__What to work on__. The entries below must be transcribed exactly. Leave nothing out.

__Dataset entries__.
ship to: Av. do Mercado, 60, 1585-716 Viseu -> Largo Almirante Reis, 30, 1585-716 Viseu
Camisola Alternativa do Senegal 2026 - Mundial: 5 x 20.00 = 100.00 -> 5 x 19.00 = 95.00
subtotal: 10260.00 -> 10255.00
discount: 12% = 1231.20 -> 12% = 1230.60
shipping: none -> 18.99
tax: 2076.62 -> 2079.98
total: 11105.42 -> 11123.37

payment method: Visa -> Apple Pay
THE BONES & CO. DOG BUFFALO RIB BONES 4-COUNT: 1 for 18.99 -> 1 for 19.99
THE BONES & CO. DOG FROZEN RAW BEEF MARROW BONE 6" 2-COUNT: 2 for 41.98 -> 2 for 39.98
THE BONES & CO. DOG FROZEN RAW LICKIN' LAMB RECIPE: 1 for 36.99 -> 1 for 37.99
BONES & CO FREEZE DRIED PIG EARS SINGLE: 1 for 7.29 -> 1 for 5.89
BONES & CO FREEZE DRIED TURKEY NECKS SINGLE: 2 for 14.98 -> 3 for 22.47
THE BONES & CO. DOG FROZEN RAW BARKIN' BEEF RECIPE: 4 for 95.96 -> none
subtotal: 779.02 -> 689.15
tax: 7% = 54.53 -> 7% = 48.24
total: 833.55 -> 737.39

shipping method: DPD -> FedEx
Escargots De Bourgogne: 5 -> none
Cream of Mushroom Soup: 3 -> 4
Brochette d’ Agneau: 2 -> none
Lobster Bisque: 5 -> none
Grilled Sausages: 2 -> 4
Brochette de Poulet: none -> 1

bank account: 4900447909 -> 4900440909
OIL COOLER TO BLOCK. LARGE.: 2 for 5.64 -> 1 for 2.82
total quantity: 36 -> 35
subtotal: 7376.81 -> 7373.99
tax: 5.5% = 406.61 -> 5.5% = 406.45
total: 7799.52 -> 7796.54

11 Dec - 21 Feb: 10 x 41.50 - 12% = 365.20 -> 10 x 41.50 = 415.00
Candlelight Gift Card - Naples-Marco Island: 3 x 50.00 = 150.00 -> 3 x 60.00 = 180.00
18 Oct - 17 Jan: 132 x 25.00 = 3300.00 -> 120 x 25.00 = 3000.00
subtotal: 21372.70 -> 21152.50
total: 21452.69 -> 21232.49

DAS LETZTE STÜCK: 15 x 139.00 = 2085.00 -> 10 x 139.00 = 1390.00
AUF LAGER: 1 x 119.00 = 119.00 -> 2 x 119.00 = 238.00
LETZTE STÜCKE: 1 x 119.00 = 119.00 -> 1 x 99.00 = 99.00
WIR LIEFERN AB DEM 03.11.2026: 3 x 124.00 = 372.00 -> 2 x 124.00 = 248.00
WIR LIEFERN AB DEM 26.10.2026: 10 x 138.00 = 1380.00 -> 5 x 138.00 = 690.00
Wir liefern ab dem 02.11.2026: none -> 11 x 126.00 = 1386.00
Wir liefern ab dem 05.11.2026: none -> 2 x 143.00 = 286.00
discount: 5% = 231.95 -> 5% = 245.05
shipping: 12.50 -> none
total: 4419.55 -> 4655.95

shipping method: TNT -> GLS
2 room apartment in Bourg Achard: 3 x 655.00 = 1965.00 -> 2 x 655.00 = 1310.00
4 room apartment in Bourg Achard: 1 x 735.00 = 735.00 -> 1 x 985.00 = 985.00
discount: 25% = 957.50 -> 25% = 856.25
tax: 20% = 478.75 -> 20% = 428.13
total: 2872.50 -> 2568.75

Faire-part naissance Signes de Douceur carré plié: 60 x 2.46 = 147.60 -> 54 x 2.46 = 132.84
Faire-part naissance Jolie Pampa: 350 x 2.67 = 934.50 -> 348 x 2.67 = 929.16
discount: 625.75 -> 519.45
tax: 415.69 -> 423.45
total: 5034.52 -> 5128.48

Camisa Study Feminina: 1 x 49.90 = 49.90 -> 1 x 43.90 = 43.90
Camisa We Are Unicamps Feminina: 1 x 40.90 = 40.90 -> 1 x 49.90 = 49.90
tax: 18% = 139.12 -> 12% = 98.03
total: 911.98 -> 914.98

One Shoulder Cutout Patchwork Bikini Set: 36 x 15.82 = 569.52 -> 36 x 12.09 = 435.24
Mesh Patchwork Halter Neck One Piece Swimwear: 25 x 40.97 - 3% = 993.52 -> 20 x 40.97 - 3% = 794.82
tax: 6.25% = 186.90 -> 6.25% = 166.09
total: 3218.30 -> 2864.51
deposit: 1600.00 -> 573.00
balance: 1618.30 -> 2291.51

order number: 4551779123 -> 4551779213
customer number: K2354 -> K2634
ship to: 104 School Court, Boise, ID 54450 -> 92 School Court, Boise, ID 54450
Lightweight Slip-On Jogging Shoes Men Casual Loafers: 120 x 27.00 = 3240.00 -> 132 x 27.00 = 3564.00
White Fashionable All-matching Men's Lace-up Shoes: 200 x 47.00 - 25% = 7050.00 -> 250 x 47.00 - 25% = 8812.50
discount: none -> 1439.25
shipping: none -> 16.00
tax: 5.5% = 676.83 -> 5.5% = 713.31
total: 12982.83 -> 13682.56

__Result of the exercise__.
ship to: Av. do Mercado, 60, 1585-716 Viseu -> Largo Almirante Reis, 30, 1585-716 Viseu
Camisola Alternativa do Senegal 2026 - Mundial: 5 x 20.00 = 100.00 -> 5 x 19.00 = 95.00
subtotal: 10260.00 -> 10255.00
discount: 12% = 1231.20 -> 12% = 1230.60
shipping: none -> 18.99
tax: 2076.62 -> 2079.98
total: 11105.42 -> 11123.37

payment method: Visa -> Apple Pay
THE BONES & CO. DOG BUFFALO RIB BONES 4-COUNT: 1 for 18.99 -> 1 for 19.99
THE BONES & CO. DOG FROZEN RAW BEEF MARROW BONE 6" 2-COUNT: 2 for 41.98 -> 2 for 39.98
THE BONES & CO. DOG FROZEN RAW LICKIN' LAMB RECIPE: 1 for 36.99 -> 1 for 37.99
BONES & CO FREEZE DRIED PIG EARS SINGLE: 1 for 7.29 -> 1 for 5.89
BONES & CO FREEZE DRIED TURKEY NECKS SINGLE: 2 for 14.98 -> 3 for 22.47
THE BONES & CO. DOG FROZEN RAW BARKIN' BEEF RECIPE: 4 for 95.96 -> none
subtotal: 779.02 -> 689.15
tax: 7% = 54.53 -> 7% = 48.24
total: 833.55 -> 737.39

shipping method: DPD -> FedEx
Escargots De Bourgogne: 5 -> none
Cream of Mushroom Soup: 3 -> 4
Brochette d’ Agneau: 2 -> none
Lobster Bisque: 5 -> none
Grilled Sausages: 2 -> 4
Brochette de Poulet: none -> 1

bank account: 4900447909 -> 4900440909
OIL COOLER TO BLOCK. LARGE.: 2 for 5.64 -> 1 for 2.82
total quantity: 36 -> 35
subtotal: 7376.81 -> 7373.99
tax: 5.5% = 406.61 -> 5.5% = 406.45
total: 7799.52 -> 7796.54

11 Dec - 21 Feb: 10 x 41.50 - 12% = 365.20 -> 10 x 41.50 = 415.00
Candlelight Gift Card - Naples-Marco Island: 3 x 50.00 = 150.00 -> 3 x 60.00 = 180.00
18 Oct - 17 Jan: 132 x 25.00 = 3300.00 -> 120 x 25.00 = 3000.00
subtotal: 21372.70 -> 21152.50
total: 21452.69 -> 21232.49

DAS LETZTE STÜCK: 15 x 139.00 = 2085.00 -> 10 x 139.00 = 1390.00
AUF LAGER: 1 x 119.00 = 119.00 -> 2 x 119.00 = 238.00
LETZTE STÜCKE: 1 x 119.00 = 119.00 -> 1 x 99.00 = 99.00
WIR LIEFERN AB DEM 03.11.2026: 3 x 124.00 = 372.00 -> 2 x 124.00 = 248.00
WIR LIEFERN AB DEM 26.10.2026: 10 x 138.00 = 1380.00 -> 5 x 138.00 = 690.00
Wir liefern ab dem 02.11.2026: none -> 11 x 126.00 = 1386.00
Wir liefern ab dem 05.11.2026: none -> 2 x 143.00 = 286.00
discount: 5% = 231.95 -> 5% = 245.05
shipping: 12.50 -> none
total: 4419.55 -> 4655.95

shipping method: TNT -> GLS
2 room apartment in Bourg Achard: 3 x 655.00 = 1965.00 -> 2 x 655.00 = 1310.00
4 room apartment in Bourg Achard: 1 x 735.00 = 735.00 -> 1 x 985.00 = 985.00
discount: 25% = 957.50 -> 25% = 856.25
tax: 20% = 478.75 -> 20% = 428.13
total: 2872.50 -> 2568.75

Faire-part naissance Signes de Douceur carré plié: 60 x 2.46 = 147.60 -> 54 x 2.46 = 132.84
Faire-part naissance Jolie Pampa: 350 x 2.67 = 934.50 -> 348 x 2.67 = 929.16
discount: 625.75 -> 519.45
tax: 415.69 -> 423.45
total: 5034.52 -> 5128.48

Camisa Study Feminina: 1 x 49.90 = 49.90 -> 1 x 43.90 = 43.90
Camisa We Are Unicamps Feminina: 1 x 40.90 = 40.90 -> 1 x 49.90 = 49.90
tax: 18% = 139.12 -> 12% = 98.03
total: 911.98 -> 914.98

One Shoulder Cutout Patchwork Bikini Set: 36 x 15.82 = 569.52 -> 36 x 12.09 = 435.24
Mesh Patchwork Halter Neck One Piece Swimwear: 25 x 40.97 - 3% = 993.52 -> 20 x 40.97 - 3% = 794.82
tax: 6.25% = 186.90 -> 6.25% = 166.09
total: 3218.30 -> 2864.51
deposit: 1600.00 -> 573.00
balance: 1618.30 -> 2291.51

order number: 4551779123 -> 4551779213
customer number: K2354 -> K2634
ship to: 104 School Court, Boise, ID 54450 -> 92 School Court, Boise, ID 54450
Lightweight Slip-On Jogging Shoes Men Casual Loafers: 120 x 27.00 = 3240.00 -> 132 x 27.00 = 3564.00
White Fashionable All-matching Men's Lace-up Shoes: 200 x 47.00 - 25% = 7050.00 -> 250 x 47.00 - 25% = 8812.50
discount: none -> 1439.25
shipping: none -> 16.00
tax: 5.5% = 676.83 -> 5.5% = 713.31
total: 12982.83 -> 13682.56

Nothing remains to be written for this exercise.